The Yukon Chamber of Mines says the territory’s assessment board has “systemic flaws” and has shown it’s incapable of reviewing projects with “procedural consistency and clear timelines.”
But it insists that the controversial Bill S-6, which did impose fixed timelines on Casino and Northern Cross, isn’t relevant to this issue at all.
The chamber published a news release this week, responding to recent decisions by the Yukon Environmental and Socio-economic Assessment Board to bump two high-profile projects – Northern Cross’s oil-and-gas drilling project near Eagle Plains and the proposed Casino copper and gold mine – to higher levels of assessment.
The chamber’s executive director, Samson Hartland, pointed out that both projects had been in the assessment process for about two years when the decisions were made, which he called an “inordinate amount of time.”
“What we’ve seen in the last five years is a deterioration that’s crossed across all sectors, and regardless of the size of an application.”
He said there are other examples of YESAB taking longer than it should, including Holland America’s Yukon Queen II riverboat, which was pulled out of service in 2012 in part because the company saw no end in sight to an ongoing YESAB review process.
“It’s been a repeating pattern of behaviour here,” Hartland said. He also said he believes the public trust in YESAB is being eroded.
This has been a repeated refrain from the chamber of mines over the last several years. In October 2014, Hartland told the Senate committee reviewing proposed amendments to the Yukon Environmental and Socio-economic Assessment Act that mining companies felt they were being “assessed to death.”
At the time, he said the act was “very progressive when it was first introduced,” but had since become subject to “a very punitive type of interpretation.”
In June 2015, Bill S-6 became law, and fixed timelines were imposed on every project YESAB was assessing, including Casino and Northern Cross. The board was given nine months to review projects at the designated office level, like Northern Cross, and 16 months for those undergoing executive committee screening, including Casino.
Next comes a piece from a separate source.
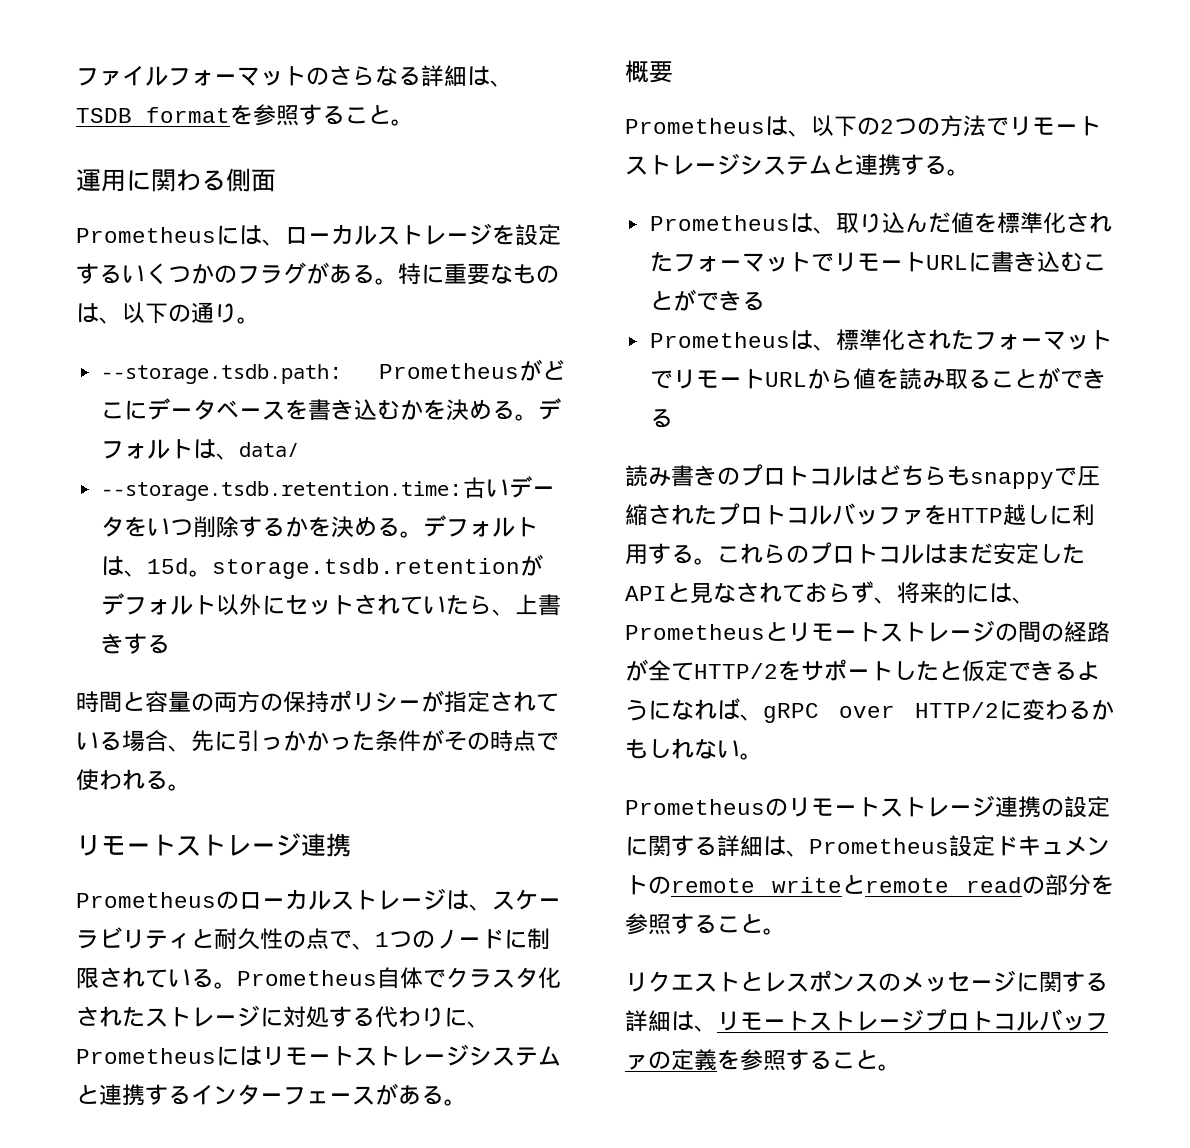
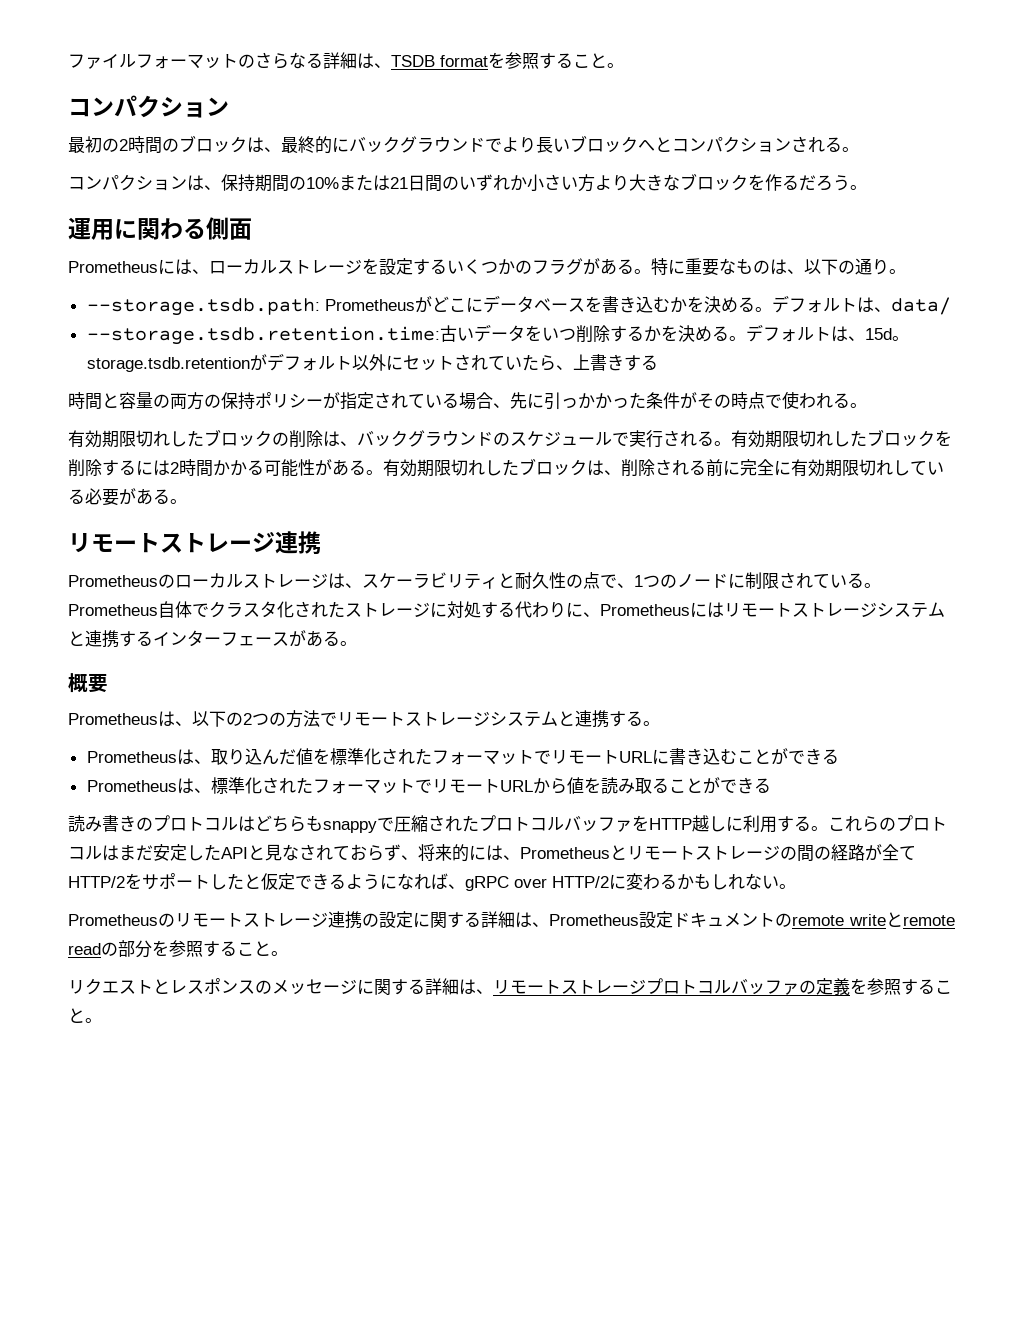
(414, 122) none -> [68,95,229,118] [68,135,859,154] [68,173,867,192] // コンパクション // 最初の2時間のブロックは、最終的にバックグラウンドでより長いブロックへとコンパクションされる。 // コンパクションは、保持期間の10%または21日間のいずれか小さい方より大きなブロックを作るだろう。
(191, 787) none -> [68,429,952,448] [68,458,944,477] [68,488,187,506] // 有効期限切れしたブロックの削除は、バックグラウンドのスケジュールで実行される。有効期限切れしたブロックを削除するには2時間かかる可能性がある。有効期限切れしたブロックは、削除される前に完全に有効期限切れしている必要がある。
However, those timelines weren’t retroactive for projects already in the system, meaning the clock started for Northern Cross and Casino after June 2015, even though both proposals were submitted back in 2014.
Still, estimates from YESAB spokesperson Rob Yeomans show the board took just over eight months to assess Northern Cross’s proposal before referring the project to executive committee screening.
It took just over 11 months to decide that the Casino mine would need a panel review, the highest level of assessment. The amount of time the companies took to respond to requests from the board isn’t included in the timelines, which accounts for both projects stretching out over about two years.
That means that even if Bill S-6 timelines had been in place back in 2014, the process for Northern Cross and Casino might not have been any faster.
Hartland, however, said the issues he’s raising about efficiency, consistency and timelines have “nothing to do with S-6.”
“It’s not about the legislation, it’s about the culture,” he said. “You can’t legislate culture or interpretation.”
That’s quite a change in tone from a letter he published about Bill S-6 in the News in September 2014, which appeared to say just the opposite.
In light of often lengthy review processes, he wrote, “it reminds us of the need for legislative and regulatory improvements to prevent this punitive process from heading down a potentially destructive path.”
Hartland said the chamber will be raising its concerns with all levels of government in the coming weeks, and will be proposing solutions, though he wouldn’t say what those non-legislative solutions might be.
Statistics available from YESAB’s website do not appear to show any increase in the average time required to complete an assessment between 2011 and 2015, but do not include data from before 2011.
Yukon MP Larry Bagnell campaigned on a promise to repeal four controversial amendments in Bill S-6, including the fixed timelines. The Liberal government has yet to follow through on that promise.